For purposes of explication, the cognitive ecosystem can schematically be broken down into three large domains: the data economy, infrastructure that provides cognition, and the infrastructure of institutions and services. In practice, of course, these domains overlap, but this map provides a relatively easy way to order its components.
The first domain, that of the data economy, is a vibrant marketplace that is growing to be as large and as complex as the money economy that it parallels. This domain thus includes data generation and distillation services ranging from Internet of Things devices and networks, and fleets of vehicles learning to be autonomous, to social media platforms, payment systems, and facial recognition technologies. The data economy requires sensors to generate the data in the first place, massive memory storage capability, and clever algorithms and the processing power to structure underlying data into meaningful patterns and products that are used for commercial, military, and security purposes. Although the physical capabilities of the expanding data economy are far beyond human cognitive capability, humans still control what kinds of data are developed, and how they are aggregated and used.
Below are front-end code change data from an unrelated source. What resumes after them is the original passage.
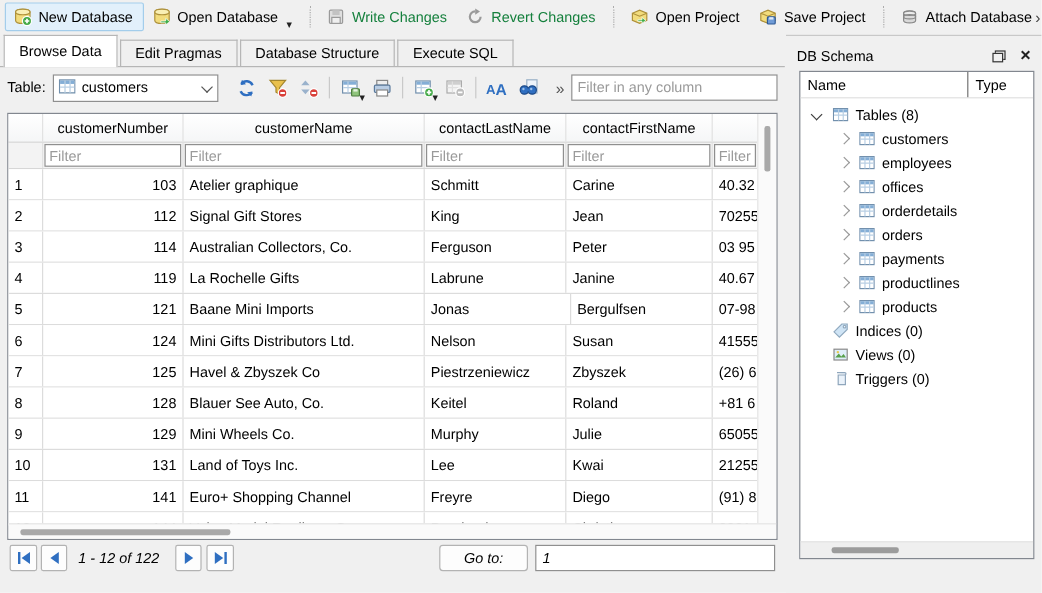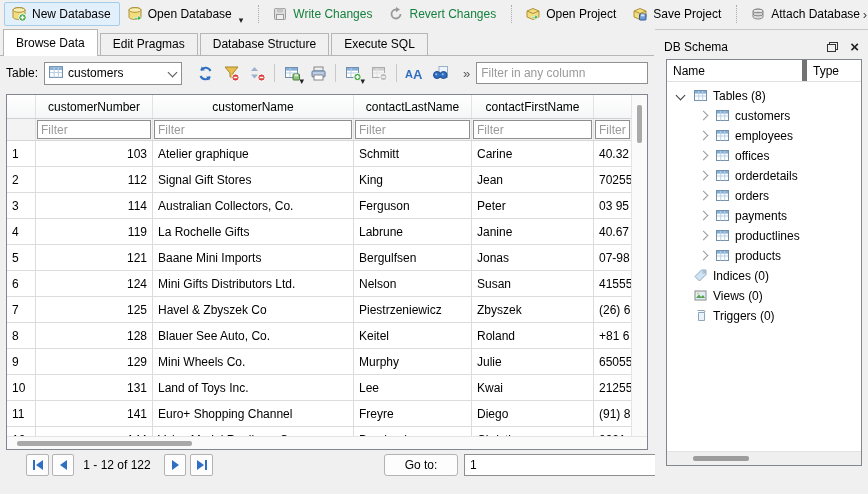--- a/index.html
+++ b/index.html
@@ -93,7 +93,7 @@
   .tree-box { position:absolute; left:11px; right:6px; top:29px; bottom:28px;
     background:#fff; border:1px solid #82878f; overflow:hidden; }
   .tree-head { display:flex; height:22px; border-bottom:1px solid #e0e0e0; align-items:center; }
-  .th-name { width:140px; padding-left:6px; border-right:5px solid #737373; height:100%; display:flex; align-items:center; }
+  .th-name { width:140px; padding-left:6px; border-right:1px solid #737373; height:100%; display:flex; align-items:center; }
   .th-type { padding-left:6px; }
   .tree-items { padding-top:4px; }
   .titem { display:flex; align-items:center; height:20px; gap:5px; }

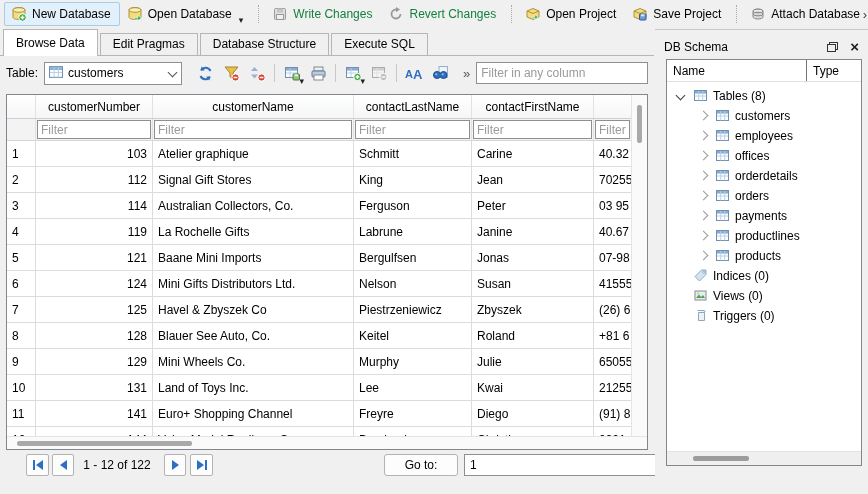--- a/index.html
+++ b/index.html
@@ -352,8 +352,8 @@
           <div class="gcell cn">5</div>
           <div class="gcell c0 num">121</div>
           <div class="gcell c1">Baane Mini Imports</div>
+          <div class="gcell c3">Jonas</div>
           <div class="gcell c2">Bergulfsen</div>
-          <div class="gcell c3">Jonas</div>
           <div class="gcell c4">07-98</div>
         </div>
         <div class="grow">

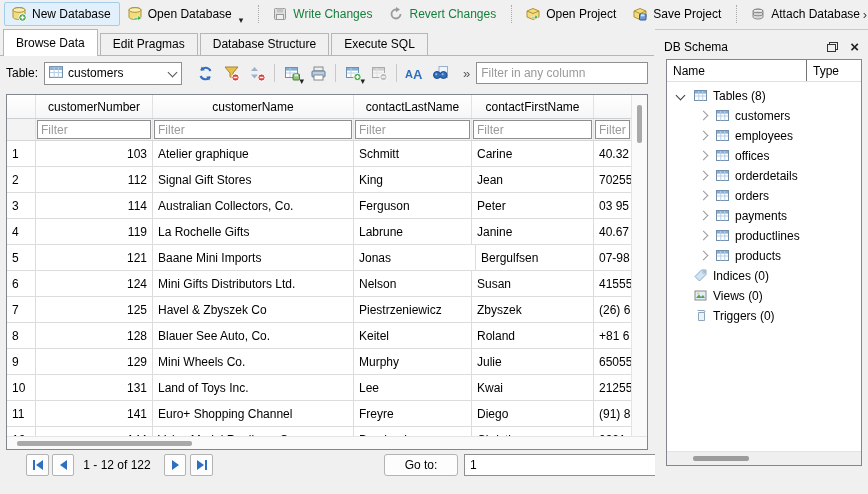--- a/index.html
+++ b/index.html
@@ -69,7 +69,7 @@
     background:#fafafa; border-top:1px solid #e4e4e4; }
   .hthumb { position:absolute; left:10px; top:4px; width:175px; height:5px; background:#a9a9a9; border-radius:2px; }
   
-  .pager { position:absolute; top:454px; left:24px; width:642px; height:24px; }
+  .pager { position:absolute; top:454px; left:6px; width:642px; height:24px;font-style:italic; }
   .pgbtn { position:absolute; top:0; width:23px; height:22px; background:#fdfdfd;
     border:1px solid #b3b3b3; border-radius:2px; display:flex; align-items:center;
     justify-content:center; gap:1px; }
The other two domains include many diverse forms of infrastructure. Cognitive infrastructure consists of those institutions, technologies, services, and products that provide the functional elements of cognition, from perception to constructions of intelligibility to applications such as problem-solving. Sensors in mobile phones, IoT products, point of sale payment technologies, facial recognition cameras, autonomous vehicles, and other devices provide information streams that are then processed by the cognitive infrastructure of AI neural net technologies for various purposes—from security to marketing to disinformation campaigns. Institutional and services infrastructure comprises not only the platforms of such global social media firms as Facebook, Twitter, Weibo, WeChat, and TikTok, but also the rapidly deepening intellectual capital supporting the cognitive ecosystem, including behavioral economics, personal and evolutionary psychology, cultural studies, and neuroscience.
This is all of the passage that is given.